Le visage de l'assistante sociale fait brusquement irruption dans ma tête, et je m'imagine la bombarder de coups, comme je le fais avec ce sac. Je place mes pieds, prends appui sur mes genoux, et lance un uppercut à la femme imaginaire en face de moi.

- James, James, arrête.

Tomy me tire en arrière, et je le vois vaguement me remettre la fermeture des gants, juste le temps que ma colère revienne, et quelques secondes plus tard, je frappe à nouveau dans ce putain de sac.

Un droit, un coup mal placé, dont la douleur me lancine l'épaule, les yeux flous. J'aperçois Tomy me tendre un morceau de sucre, pour me redonner l'énergie physique qui s'est épuisée, tandis que celle du mental ne fait qu'augmenter.

- Allez mon grand ! Déverse tout ! Encore ! entendis-je mon coach m'encourager.

La colère m'aveugle, je ne vois plus rien. Enfin, si, je vois quelque chose. Le visage d'Emy souriant, un sourire qui n'a rien à voir avec tout ceux qu'elle a pu me faire avant. Un véritable sourire.
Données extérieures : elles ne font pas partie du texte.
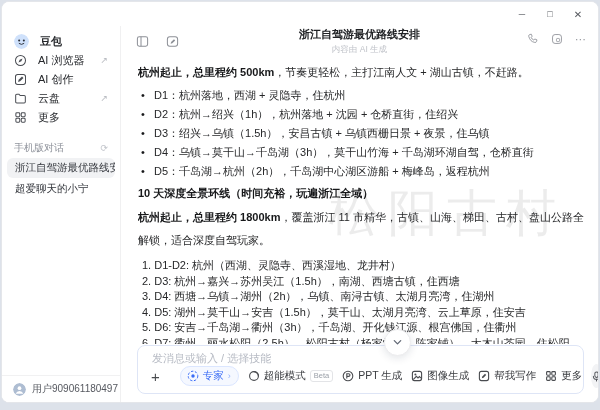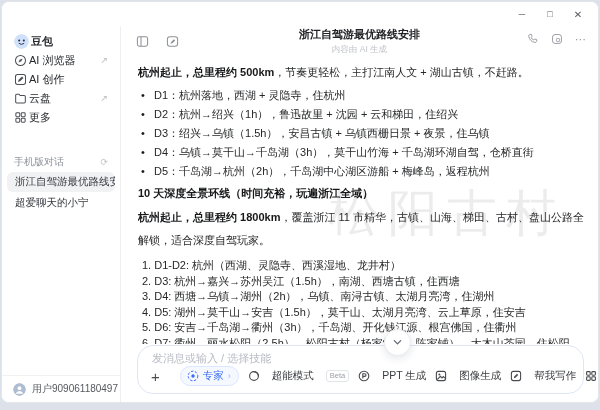"豆包" .side-item { gap: 2px -> 11px }
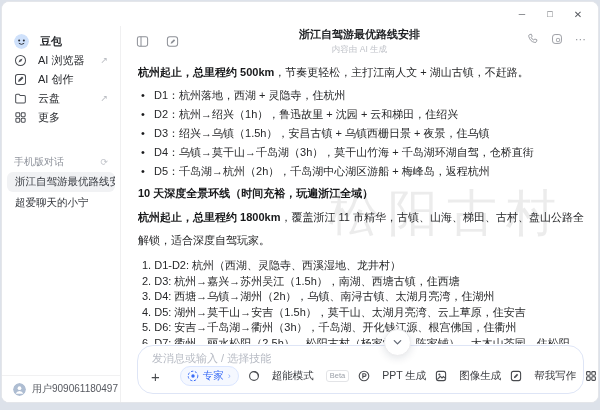"D2：杭州→绍兴（1h），鲁迅故里 + 沈园 + 云和梯田，住绍兴" span { text: 鲁迅故里 + 沈园 + 云和梯田 -> 杭州落地 + 沈园 + 仓桥直街 }
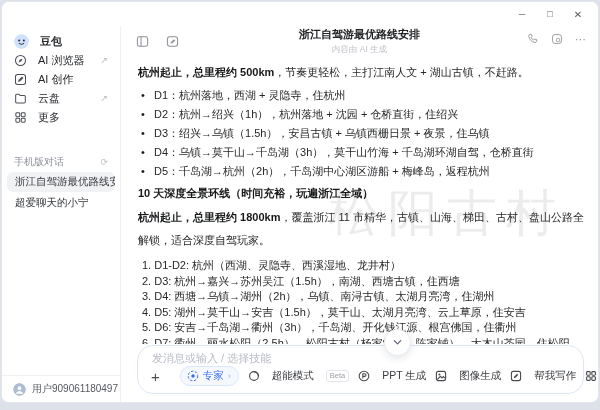"手机版对话" .section-head { margin-top: 26px -> 12px }
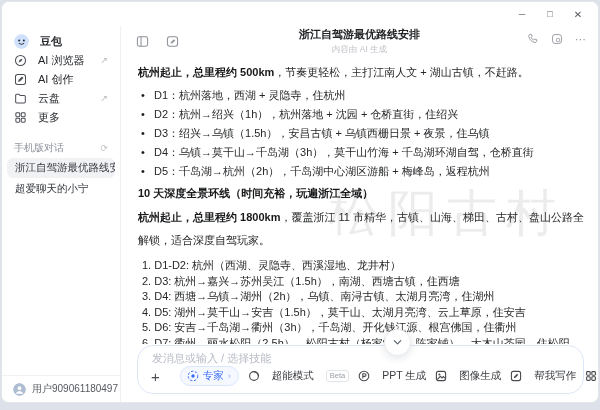"发消息或输入 / 选择技能" .composer { border-radius: 16px -> 8px }
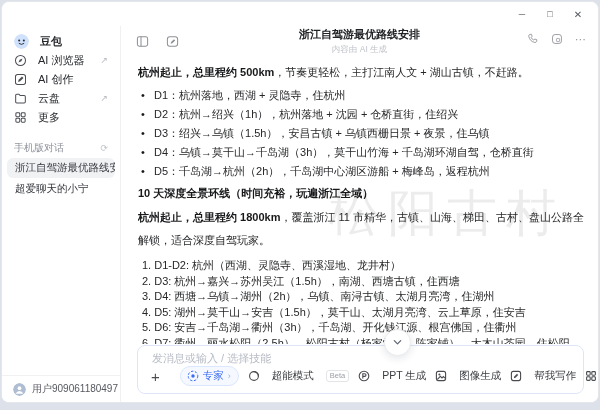"超能模式" .tool { gap: 12px -> 4px }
Celui que je veux voir tous les jours.

Emy, cette fille trop brisée, pour que quiconque puisse de nouveau assembler les morceaux, perdus aux quatre coins de la Terre. Peut-être qu'une partie de moi croit toujours que je peux la réparer. Même si l'autre partie de moi sait que c'est impossible.

- Vas-y ! Laisse ta colère rebondir sur le sac ! Laisse-là t'emporter vers le monde de la paix ! Allez ! s'écrie Tomy, me ramenant à la réalité.

Tout à coup, je sens mes poings devenir de plus en plus mous, mes coups faiblissent, et je me laisse tomber au sol.

Des voix lointaines me parviennent, mais je ne suis pas sûr que l'on me parle.

Soudain, je n'entends plus rien, je ne vois plus rien.

Seulement un grand gouffre noir, qui m'attire et m'emprisonne entre ses griffes sombres.